Segment Start: Task data

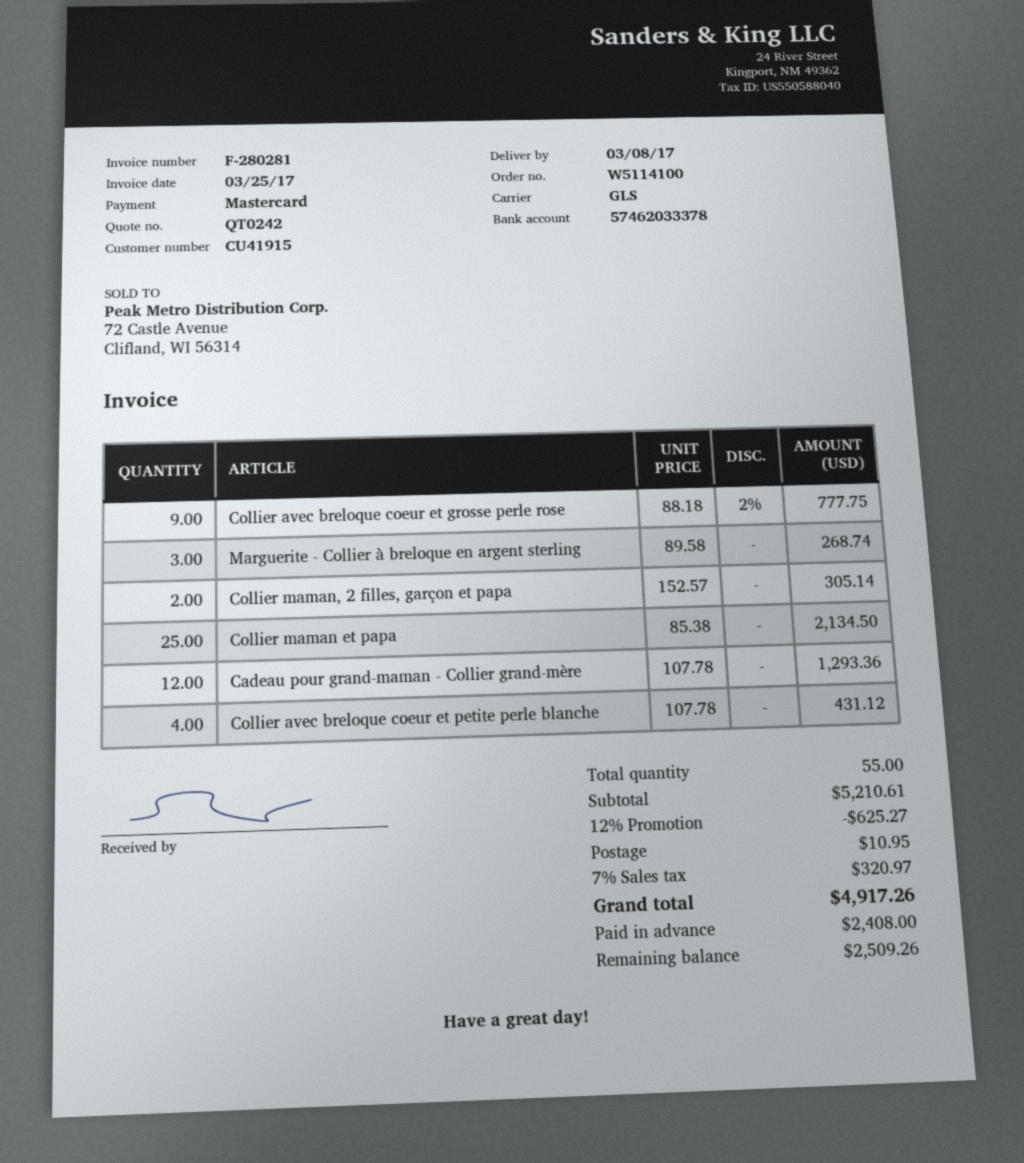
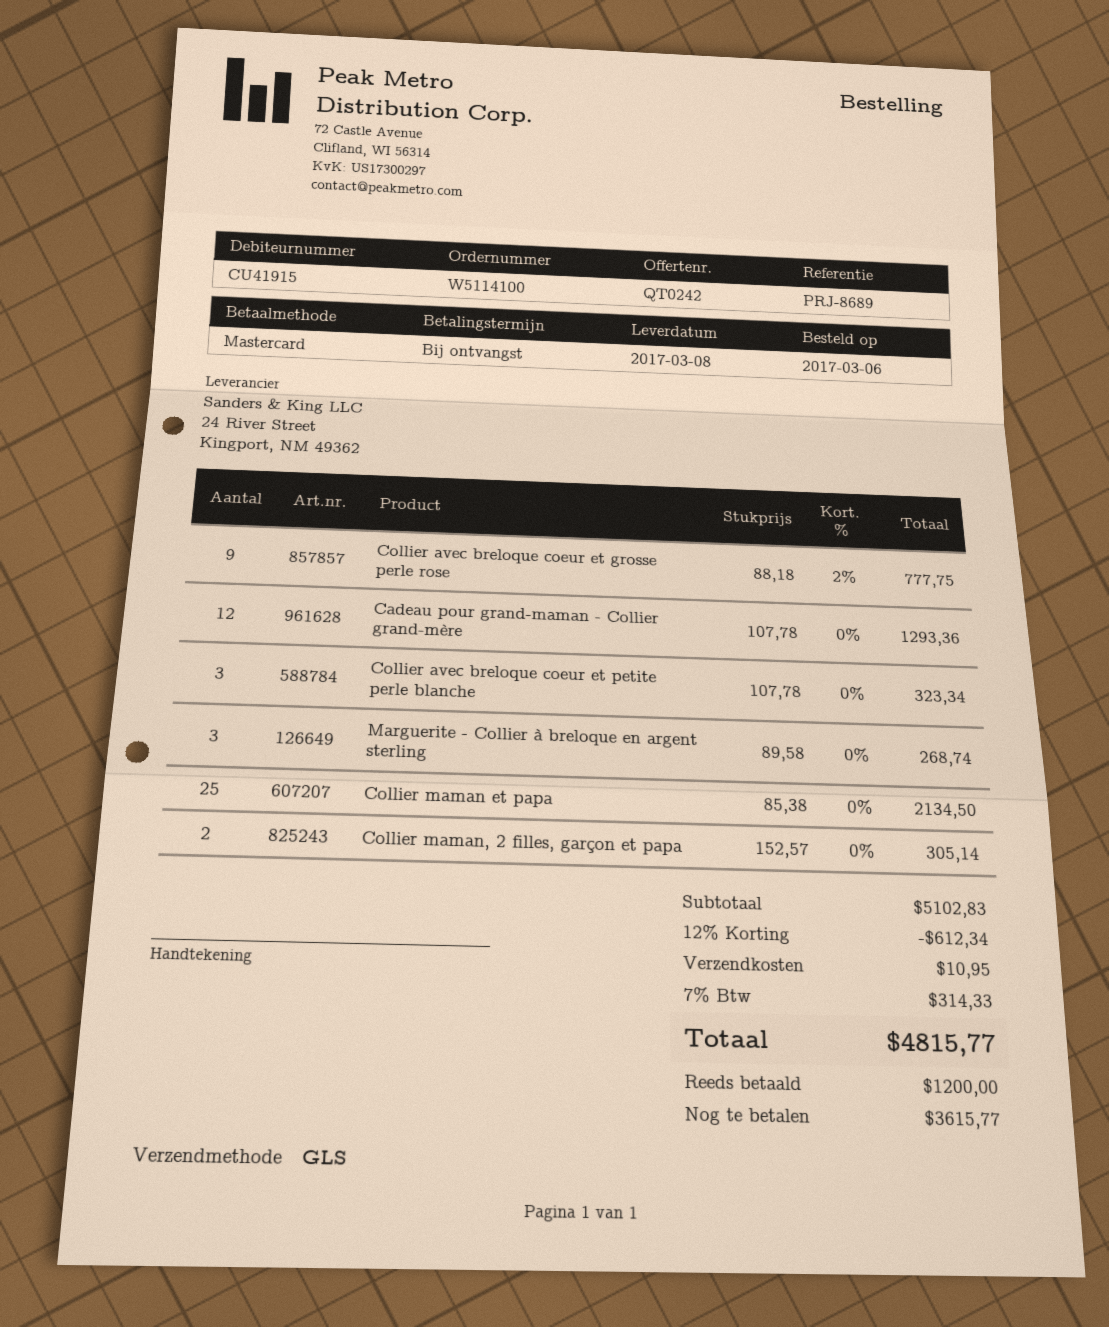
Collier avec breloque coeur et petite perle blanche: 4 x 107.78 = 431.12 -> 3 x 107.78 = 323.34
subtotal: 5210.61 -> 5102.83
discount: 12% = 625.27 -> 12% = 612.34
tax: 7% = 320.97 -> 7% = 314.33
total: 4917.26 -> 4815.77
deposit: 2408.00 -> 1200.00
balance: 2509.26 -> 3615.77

Segment End: Task data
Segment Start: Task data

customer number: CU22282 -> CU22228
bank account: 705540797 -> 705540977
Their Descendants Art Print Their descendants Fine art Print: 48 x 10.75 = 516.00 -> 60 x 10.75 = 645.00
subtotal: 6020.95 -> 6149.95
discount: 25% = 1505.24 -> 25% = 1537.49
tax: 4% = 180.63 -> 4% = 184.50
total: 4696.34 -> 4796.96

Segment End: Task data

-- Requirement --
Above are the records; from them, give again exactly the lines from the one containing "Their Descendants Art" to the one containing "total: 4696.34 -> 4796.96", both lines included, and nothing more.

-- Response to this exercise --
Their Descendants Art Print Their descendants Fine art Print: 48 x 10.75 = 516.00 -> 60 x 10.75 = 645.00
subtotal: 6020.95 -> 6149.95
discount: 25% = 1505.24 -> 25% = 1537.49
tax: 4% = 180.63 -> 4% = 184.50
total: 4696.34 -> 4796.96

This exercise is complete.